Table of contents
- What you will have at the end
- Prerequisites
- Why Karpenter instead of Cluster Autoscaler
- Install Karpenter on EKS
- Create a NodePool and EC2NodeClass
- Spot and on-demand with weighted NodePools
- Disruption, consolidation, and drift
- Migrate from Cluster Autoscaler
- Monitor Karpenter with Prometheus and Grafana
- Production hardening checklist
- Common gotchas
- When to escalate
What you will have at the end
A running Karpenter installation on EKS that provisions nodes based on actual pod requirements, consolidates underutilized capacity automatically, handles Spot interruptions, and exposes metrics to your Prometheus monitoring stack.
Prerequisites
- An EKS cluster running Kubernetes 1.28+
kubectl,helm, andawsCLI installed locally- IAM permissions to create roles, policies, and EC2 tags
- Subnets and security groups tagged for Karpenter discovery (covered in the install steps)
- Prometheus and Grafana installed if you want the monitoring section to work immediately
Why Karpenter instead of Cluster Autoscaler
Cluster Autoscaler (CA) scans for pending pods on a timer, then asks an Auto Scaling Group to add a node from a predefined set of instance types. That round-trip takes 3–5 minutes on a good day.
Karpenter skips the ASG entirely. It watches for unschedulable pods event-by-event, computes which instance type fits the batch best from up to 60 candidates, and calls the EC2 Fleet API directly. The result: nodes ready in 45–60 seconds.

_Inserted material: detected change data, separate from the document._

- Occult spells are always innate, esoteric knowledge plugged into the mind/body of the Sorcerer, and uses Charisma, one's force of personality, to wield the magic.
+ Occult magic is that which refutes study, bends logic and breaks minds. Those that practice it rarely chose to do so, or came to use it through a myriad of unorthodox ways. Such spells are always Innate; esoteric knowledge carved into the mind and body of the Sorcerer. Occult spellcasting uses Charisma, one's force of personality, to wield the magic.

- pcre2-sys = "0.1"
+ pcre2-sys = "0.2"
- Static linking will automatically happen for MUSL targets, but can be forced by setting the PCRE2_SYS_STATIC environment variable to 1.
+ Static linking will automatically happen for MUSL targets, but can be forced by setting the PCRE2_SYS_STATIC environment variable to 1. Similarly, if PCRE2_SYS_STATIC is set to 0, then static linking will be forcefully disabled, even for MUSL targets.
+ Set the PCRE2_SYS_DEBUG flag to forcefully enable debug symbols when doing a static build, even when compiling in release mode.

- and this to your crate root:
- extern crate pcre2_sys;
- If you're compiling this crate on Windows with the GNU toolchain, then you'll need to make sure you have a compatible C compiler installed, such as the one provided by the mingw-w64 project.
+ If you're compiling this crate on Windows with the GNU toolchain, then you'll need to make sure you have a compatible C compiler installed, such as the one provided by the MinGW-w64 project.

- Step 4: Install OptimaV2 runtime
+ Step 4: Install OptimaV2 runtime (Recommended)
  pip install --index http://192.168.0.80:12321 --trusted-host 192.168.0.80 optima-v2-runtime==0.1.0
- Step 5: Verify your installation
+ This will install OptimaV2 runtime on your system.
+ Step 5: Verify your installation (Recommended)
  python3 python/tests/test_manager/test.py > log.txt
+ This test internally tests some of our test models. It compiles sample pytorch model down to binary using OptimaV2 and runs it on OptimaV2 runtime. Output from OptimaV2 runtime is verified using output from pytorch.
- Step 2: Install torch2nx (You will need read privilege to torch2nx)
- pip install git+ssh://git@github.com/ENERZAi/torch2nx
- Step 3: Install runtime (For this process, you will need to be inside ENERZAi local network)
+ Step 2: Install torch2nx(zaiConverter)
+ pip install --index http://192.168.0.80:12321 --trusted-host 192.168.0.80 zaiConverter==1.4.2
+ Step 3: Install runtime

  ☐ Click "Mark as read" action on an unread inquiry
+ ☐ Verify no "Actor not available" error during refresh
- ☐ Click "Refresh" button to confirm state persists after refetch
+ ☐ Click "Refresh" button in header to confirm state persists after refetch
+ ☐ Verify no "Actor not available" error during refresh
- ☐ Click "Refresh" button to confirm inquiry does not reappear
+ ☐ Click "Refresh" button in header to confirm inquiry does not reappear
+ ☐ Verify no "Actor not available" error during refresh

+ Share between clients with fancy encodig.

| Dimension | Cluster Autoscaler | Karpenter |
|---|---|---|
| Trigger | Periodic scan (10+ s) | Event per pending pod |
| Node selection | Predefined node groups | All instance types matching NodePool |
| Provisioning time | 3–5 min (ASG delay) | 45–60 s (EC2 Fleet direct) |
| Consolidation | Removes idle nodes only | Empty, multi-node, and single-node consolidation |
| Instance flexibility | Limited to node group types | Any instance satisfying requirements |
Teams switching from CA to Karpenter commonly report 20–40% cost reduction from better bin-packing and automated consolidation alone.
One clarification that trips people up: Karpenter replaces Cluster Autoscaler, not HPA or VPA. HPA scales pods, VPA right-sizes resource requests, Karpenter provisions the nodes those pods land on. They are complementary layers, not alternatives.
Install Karpenter on EKS
Step 1: set environment variables
export KARPENTER_NAMESPACE="kube-system"
export KARPENTER_VERSION="1.11.1" # latest stable as of April 2026
export K8S_VERSION="1.31" # match your EKS cluster version
export CLUSTER_NAME="production-main"
export AWS_DEFAULT_REGION="eu-west-1"
export AWS_ACCOUNT_ID="$(aws sts get-caller-identity --query Account --output text)"
Step 2: create IAM roles
Karpenter needs two IAM roles:
- KarpenterNodeRole for the EC2 instances it launches. Attach
AmazonEKSWorkerNodePolicy,AmazonEKS_CNI_Policy,AmazonEC2ContainerRegistryReadOnly, andAmazonSSMManagedInstanceCore. - KarpenterControllerRole for the controller pod itself, using IRSA. This role needs scoped EC2 permissions:
ec2:RunInstances,ec2:CreateFleet,ec2:TerminateInstances,ec2:DescribeInstances,ec2:DescribeSubnets,ec2:DescribeSecurityGroups,ec2:DescribePlacementGroups(required since v1.11),ec2:CreateTags,ec2:DeleteTags,iam:PassRole,iam:ListInstanceProfiles,ssm:GetParameter,sqs:ReceiveMessage,sqs:DeleteMessage, among others.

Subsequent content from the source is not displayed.